■ What the task asks ■
From the entries that follow, pick out all lines holding "make".
======== Input
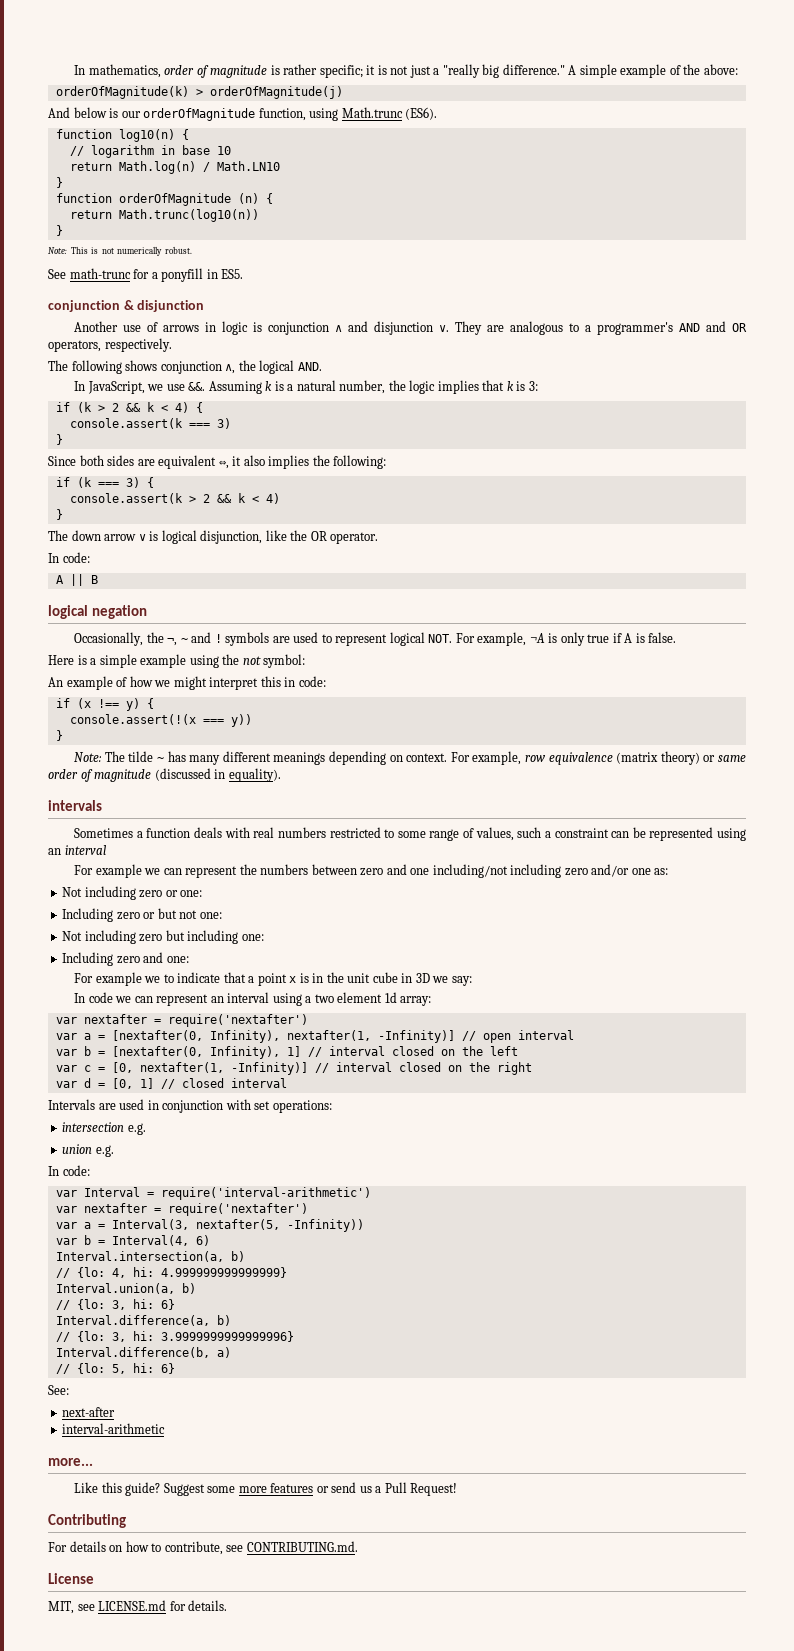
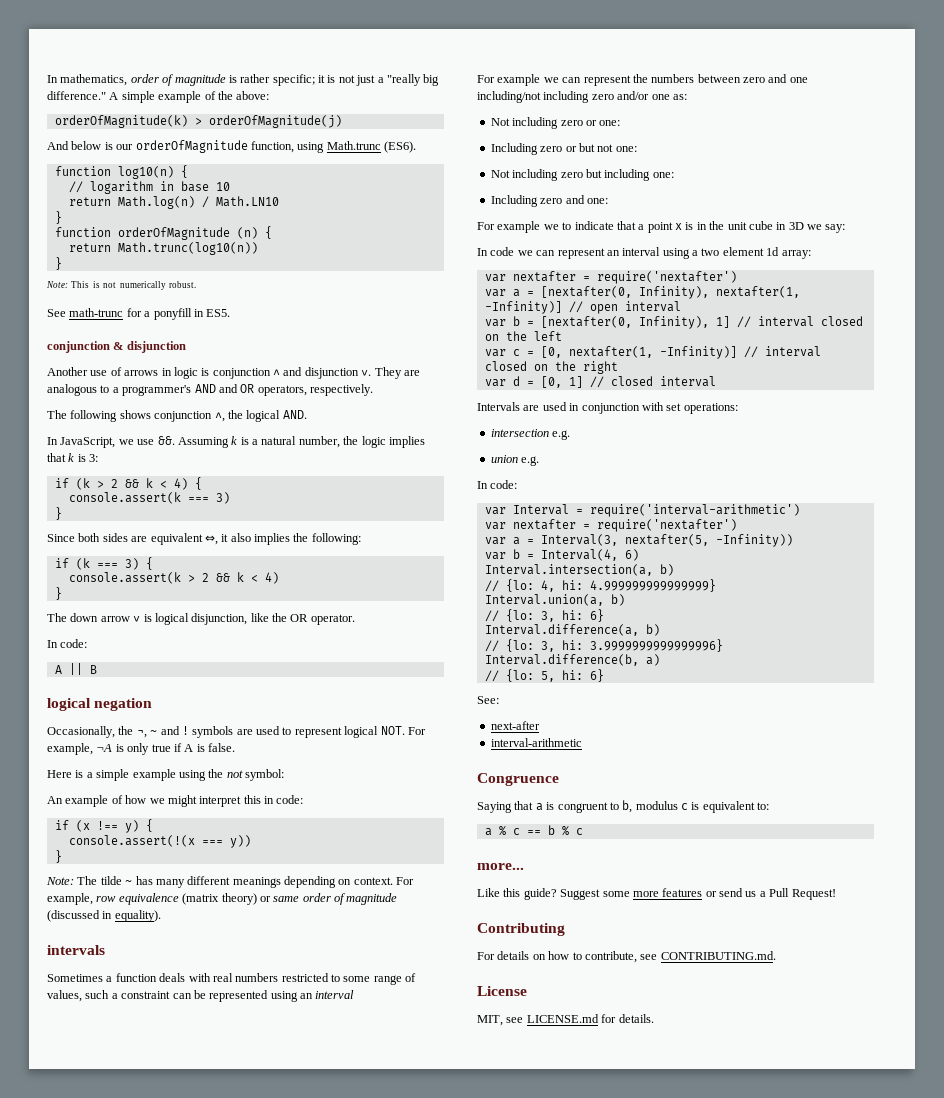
+ Congruence
+ Saying that a is congruent to b, modulus c is equivalent to:
+ a % c == b % c

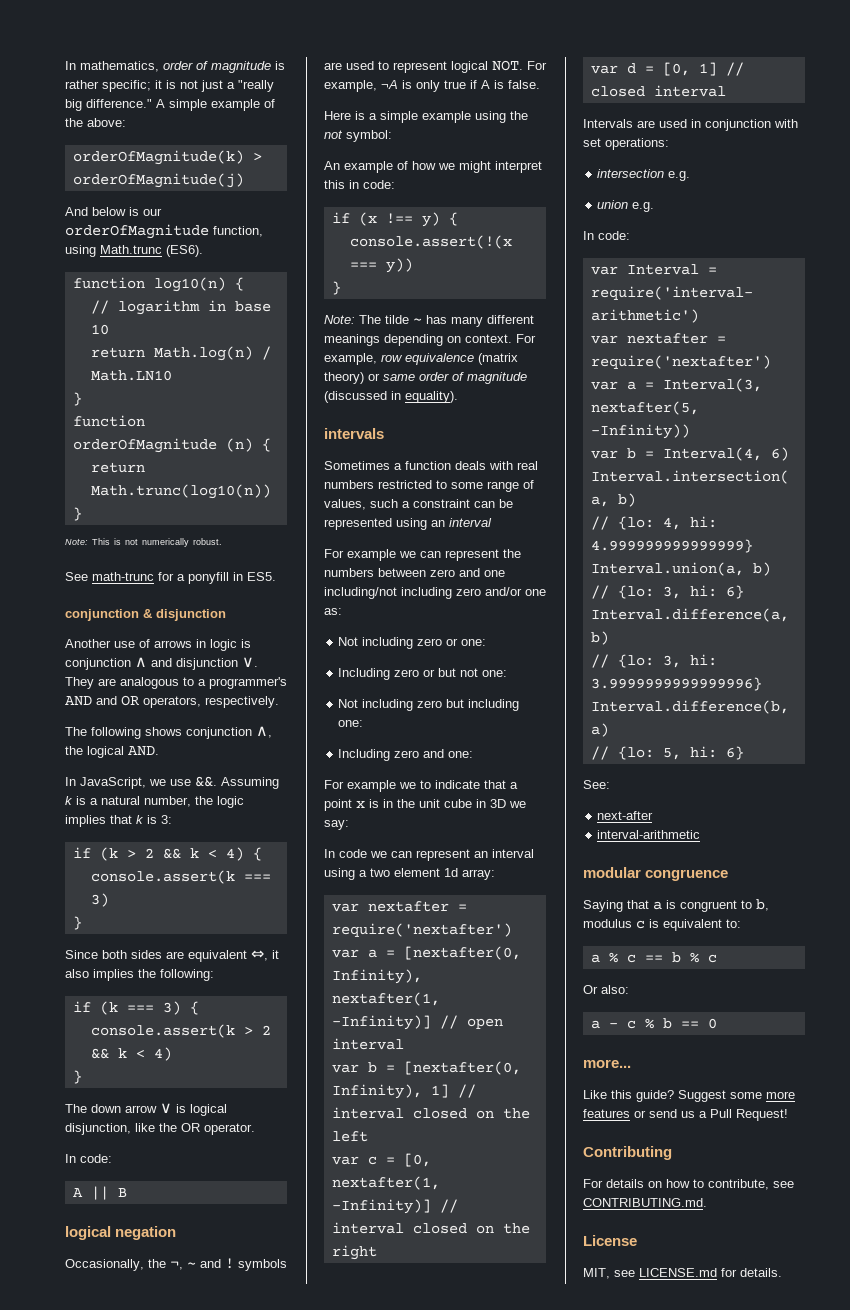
- Congruence
+ modular congruence
+ Or also:
+ a - c % b == 0

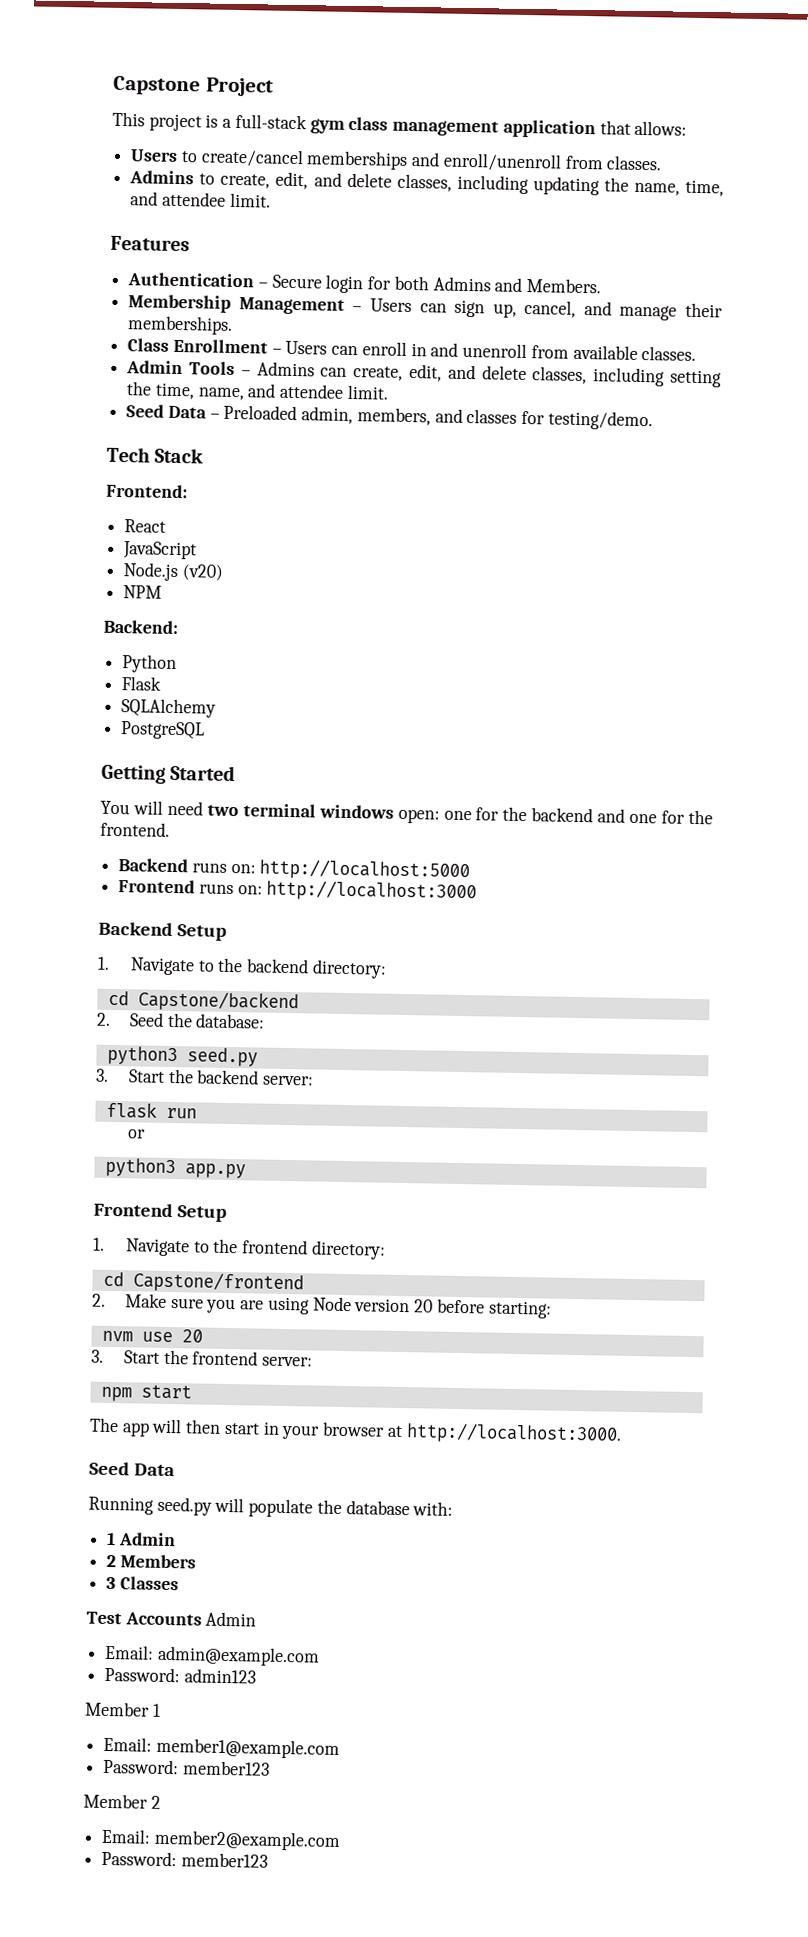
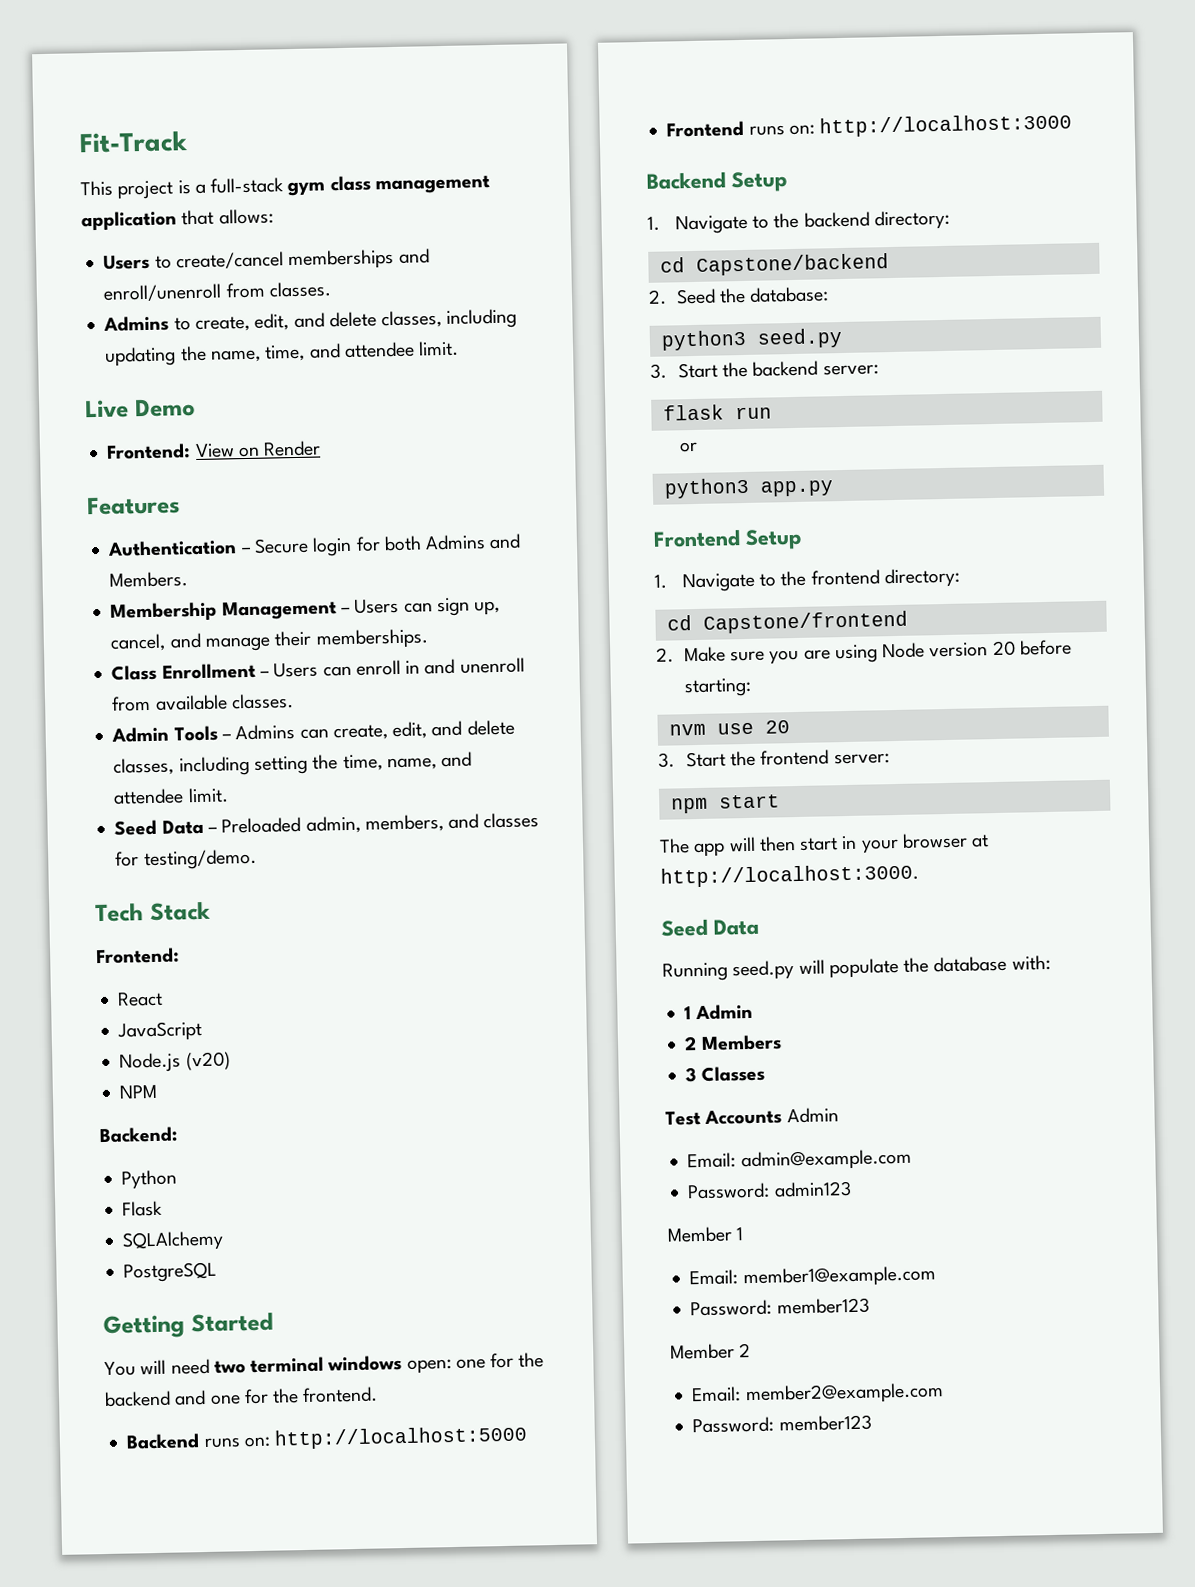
- Capstone Project
+ Fit-Track
+ Live Demo
+ Frontend: View on Render

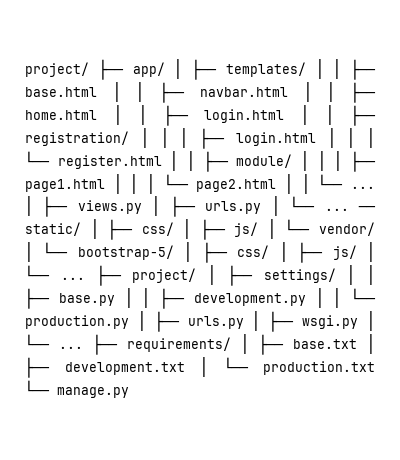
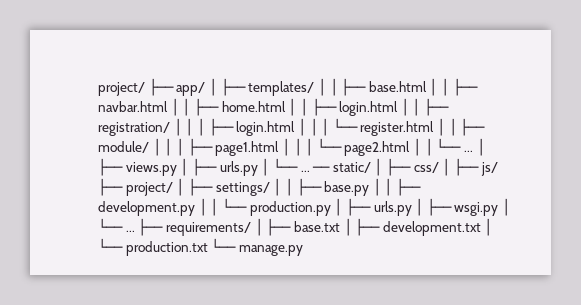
- ── static/ │ ├── css/ │ ├── js/ │ └── vendor/ │ └── bootstrap-5/ │ ├── css/ │ ├── js/ │ └── ... ├── project/ │ ├── settings/ │ │ ├── base.py │ │ ├── development.py │ │ └── production.py │ ├── urls.py │ ├── wsgi.py │ └── ...
+ ── static/ │ ├── css/ │ ├── js/ ├── project/ │ ├── settings/ │ │ ├── base.py │ │ ├── development.py │ │ └── production.py │ ├── urls.py │ ├── wsgi.py │ └── ...

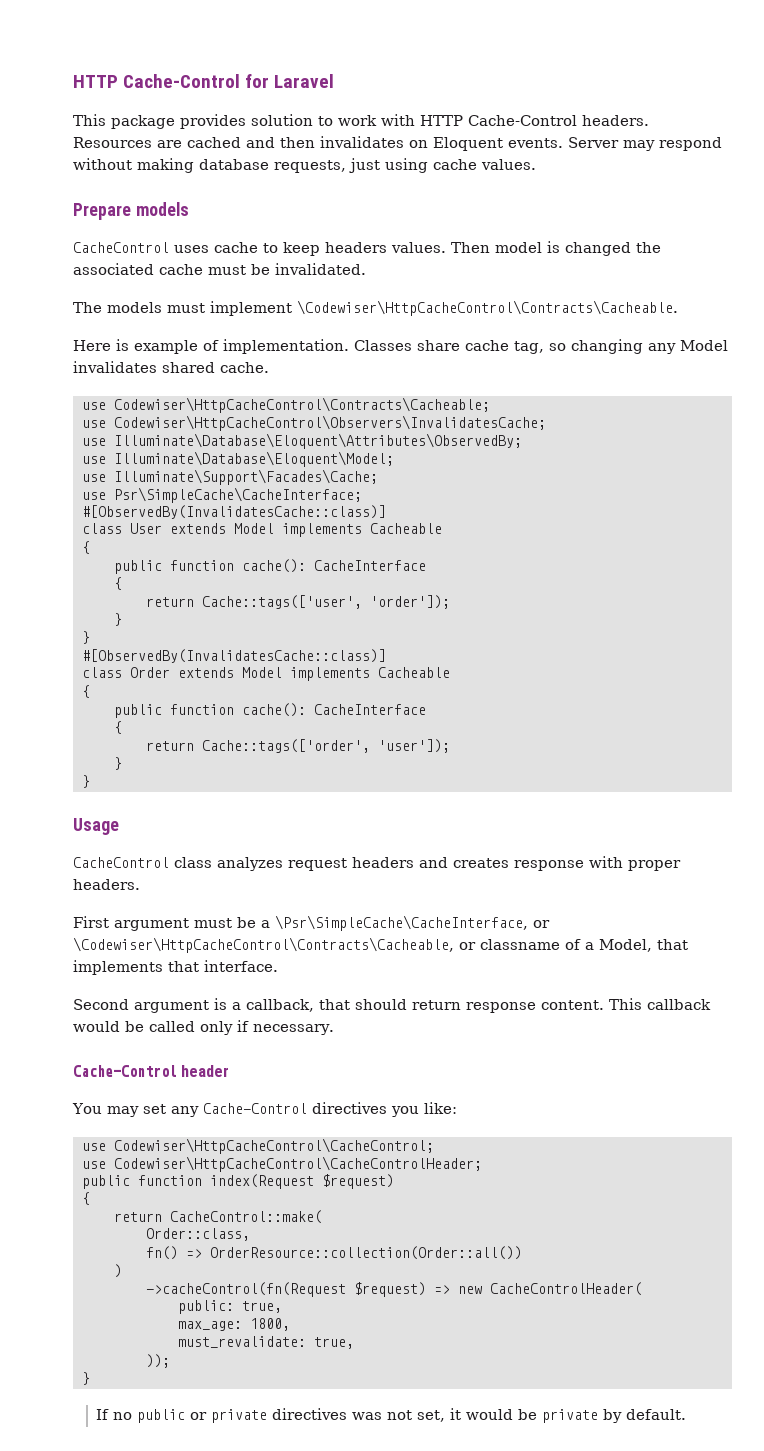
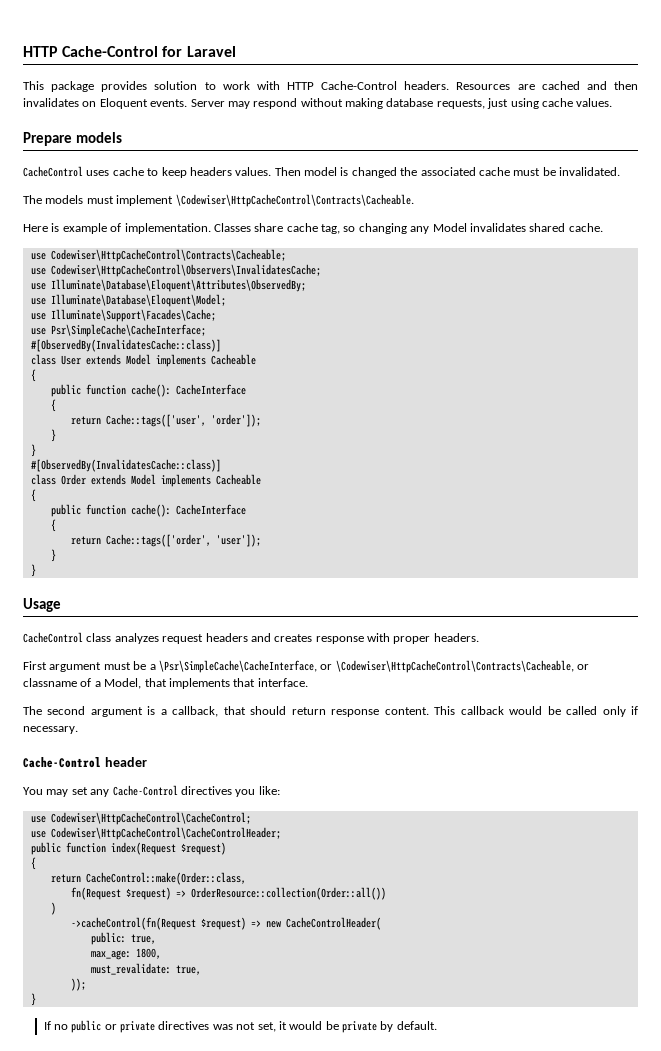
- Second argument is a callback, that should return response content.
+ The second argument is a callback, that should return response content.
- return CacheControl::make(
- Order::class,
- fn() => OrderResource::collection(Order::all())
+ return CacheControl::make(Order::class,
+ fn(Request $request) => OrderResource::collection(Order::all())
================
■ Task output ■
- return CacheControl::make(
+ return CacheControl::make(Order::class,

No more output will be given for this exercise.